Reentrant localization in fractionally charged electron wave packets
Abstract
We investigate the localization transition in fractionally charged electron wave packets, which is injected into a quantum conductor by a single voltage pulse with arbitrary flux quantum. We show that the transition is unidirectional for individual electrons or holes. They always undergo a delocalization-to-localization transition as the flux increases. In contrast, the transition of the neutral electron-hole pairs is bidirectional. As the flux increases, the transition can be a localization-to-delocalization transition or vice versa, which is controlled via the long-time tail of the voltage pulse. The localization-to-delocalization transition occurs in the case of short-tailed pulses, which decay faster than Lorentzian. In this case, the directions of the transitions for the neutral eh pairs and individual electrons or holes are opposite.
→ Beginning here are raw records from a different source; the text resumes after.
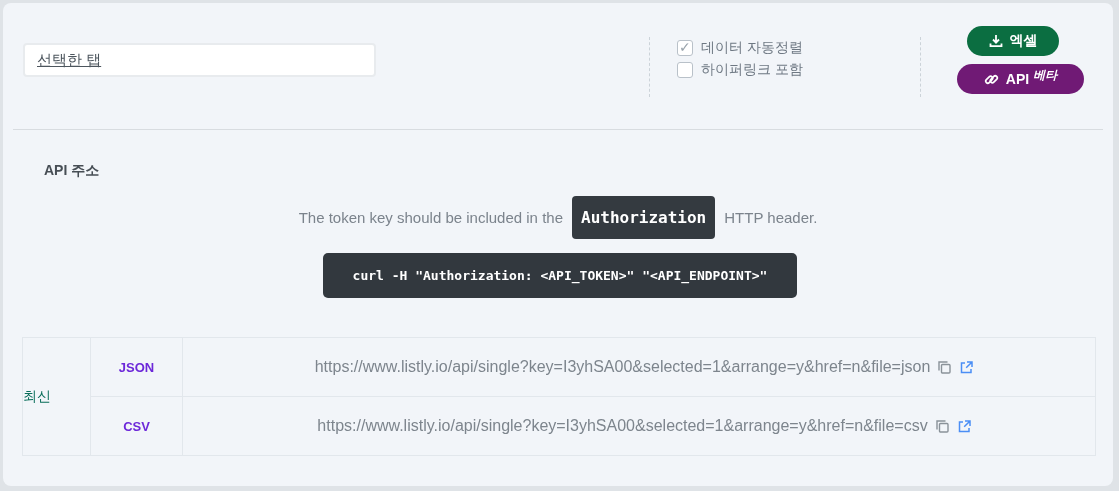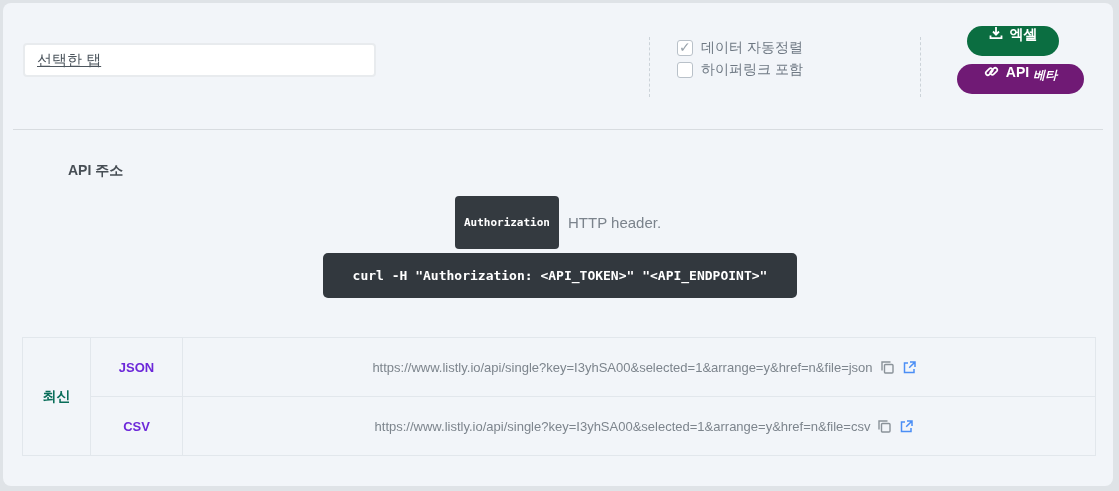--- a/index.html
+++ b/index.html
@@ -42,7 +42,7 @@
   .cblabel { font-size:14px; color:#6e7883; white-space:nowrap; }
   .btn {
     position:absolute; border:none; border-radius:15px; color:#ffffff;
-    display:flex; align-items:flex-start; justify-content:center; gap:7px;
+    display:flex; align-items:center; justify-content:center; gap:7px;
     font-family:"Liberation Sans",sans-serif; font-weight:bold; cursor:pointer;
   }
   .btn-excel { left:964px; top:23px; width:92px; height:30px; background:#0b6e41; font-size:14px; }

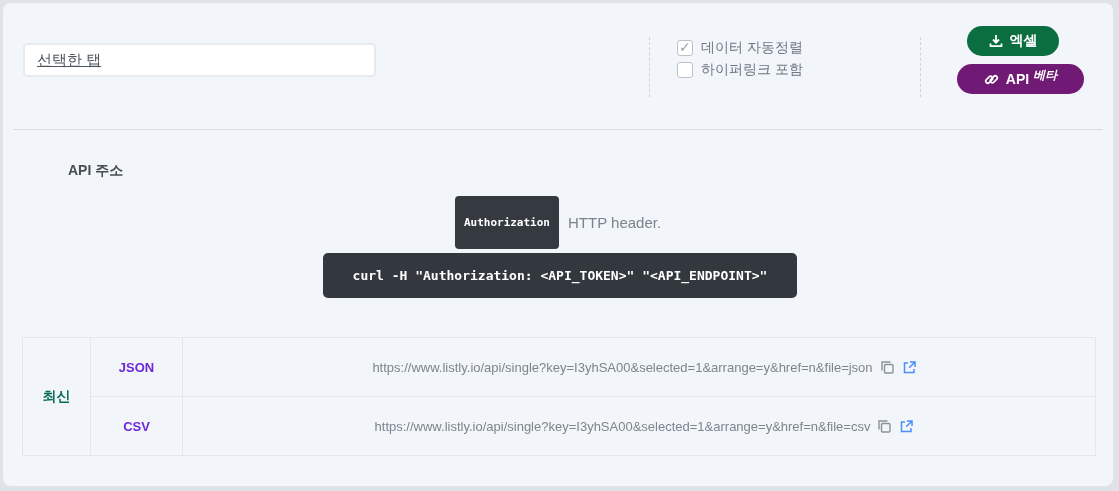--- a/index.html
+++ b/index.html
@@ -52,7 +52,7 @@
   
   .hdiv { position:absolute; left:10px; top:126px; width:1090px; height:1px; background:#d8dce0; }
   
-  .api-title { position:absolute; left:41px; top:159px; font-size:14px; font-weight:bold; color:#474e55;margin-left:24px; }
+  .api-title { position:absolute; left:41px; top:159px; font-size:14px; font-weight:bold; color:#474e55; }
   .token-note {
     position:absolute; left:0; top:193px; width:1110px;
     display:flex; align-items:center; justify-content:center; gap:9px;

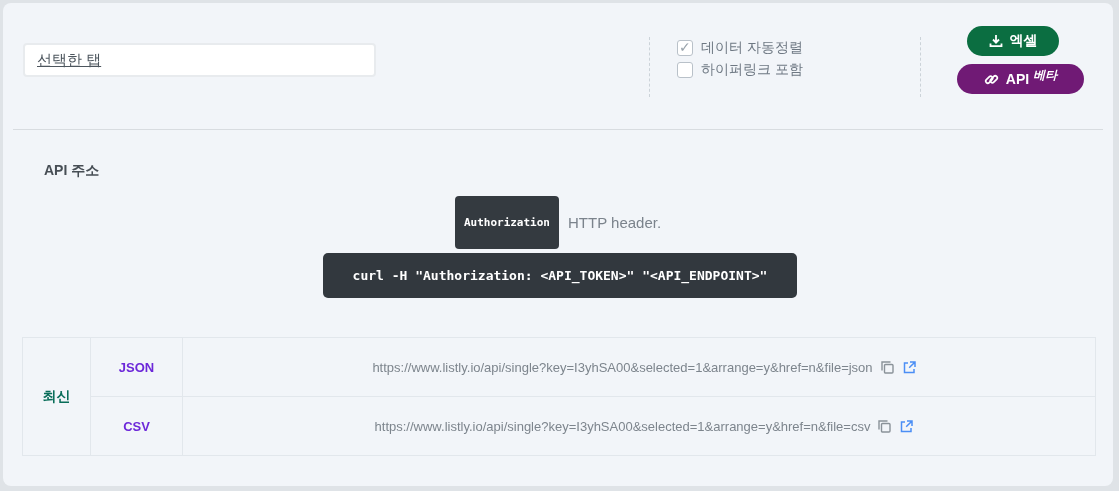--- a/index.html
+++ b/index.html
@@ -134,6 +134,7 @@
   <div class="api-title">API 주소</div>
 
   <div class="token-note">
+    <span>The token key should be included in the</span>
     <span class="token-badge">Authorization</span>
     <span>HTTP header.</span>
   </div>

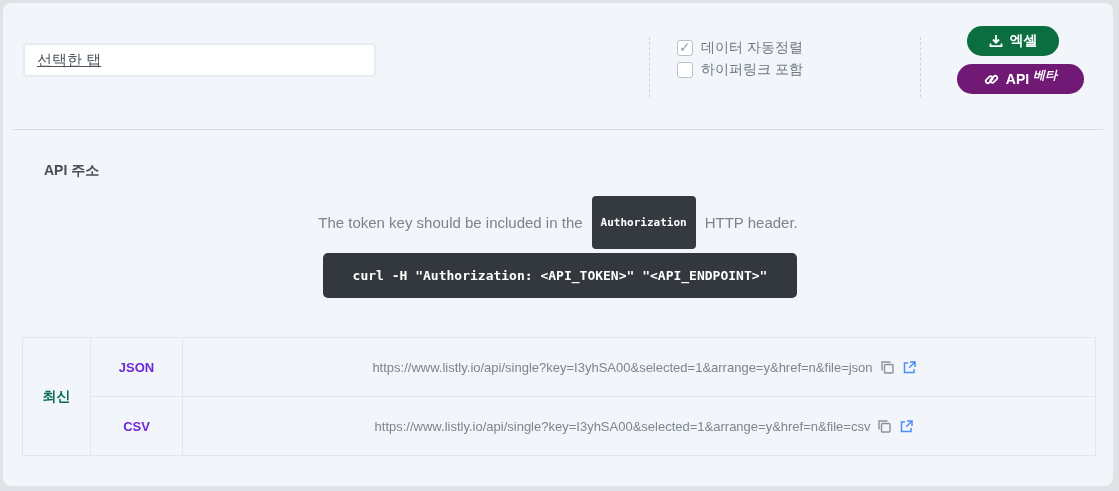--- a/index.html
+++ b/index.html
@@ -61,7 +61,7 @@
   .token-badge {
     background:#343a40; color:#fff; border-radius:4px;
     font-family:"DejaVu Sans Mono","Liberation Mono",monospace;
-    font-size:11px; font-weight:bold; padding:20px 9px;
+    font-size:16px; font-weight:bold; padding:12px 9px;
   }
   .code-block {
     position:absolute; left:320px; top:250px; width:474px; height:45px;

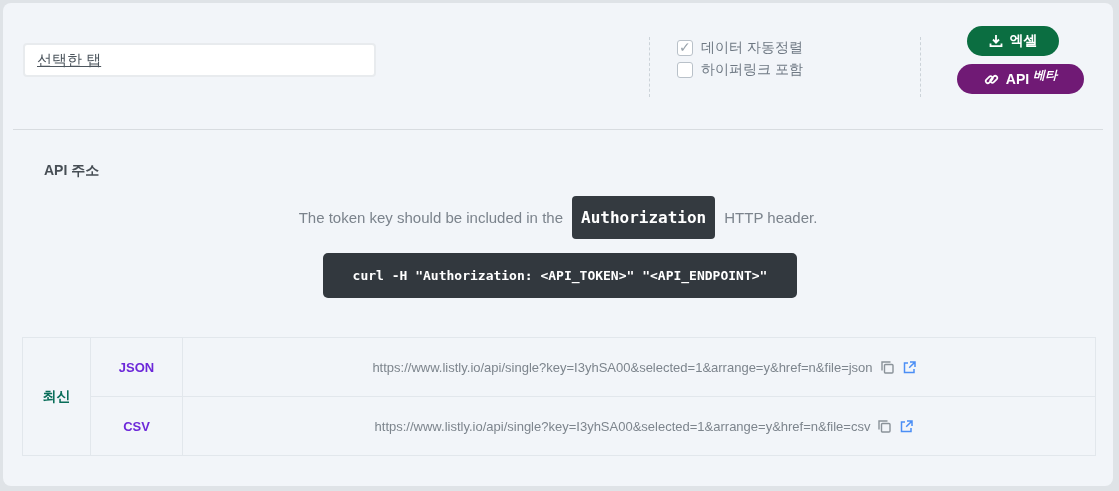--- a/index.html
+++ b/index.html
@@ -80,7 +80,7 @@
   .col-format { width:92px; text-align:center; font-size:13px; font-weight:bold; color:#6d28d9; }
   .col-url { }
   .urlcell { display:flex; align-items:center; justify-content:center; gap:7px; }
-  .url-text { font-size:13px; color:#7d858d;margin-left:11px; }
+  .url-text { font-size:16px; color:#7d858d;margin-left:11px; }
   .icon-btn { background:none; border:none; padding:0; cursor:pointer; display:flex; align-items:center; }
   .icon-btn svg { display:block; }
 </style>

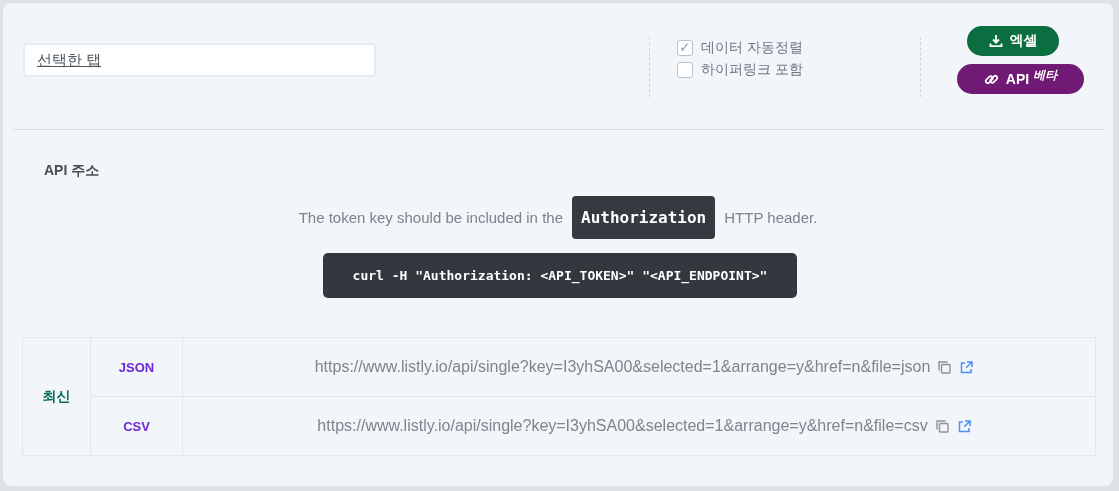--- a/index.html
+++ b/index.html
@@ -76,7 +76,7 @@
     border-collapse:collapse; table-layout:fixed;
   }
   .api-table td { border:1px solid #e2e7ec; height:59px; vertical-align:middle; }
-  .col-group { width:68px; text-align:center; font-size:14px; font-weight:bold; color:#086d59; }
+  .col-group { width:68px; text-align:left; font-size:14px; font-weight:normal; color:#086d59; }
   .col-format { width:92px; text-align:center; font-size:13px; font-weight:bold; color:#6d28d9; }
   .col-url { }
   .urlcell { display:flex; align-items:center; justify-content:center; gap:7px; }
Certain localized neutral electron-hole pairs can first evolve into delocalized ones, then split into individual electrons and holes with localized wave functions, which gives a reentrant localization. The delocalization-to-localization transition occurs in the case of long-tailed pulses, which decay slower than Lorentzian. The reentrant localization vanishes in this case, as the directions of the two transitions are the same. It is also absent in the case of Lorentzian pulses, where the localized neutral electron-hole pairs cannot be excited at all.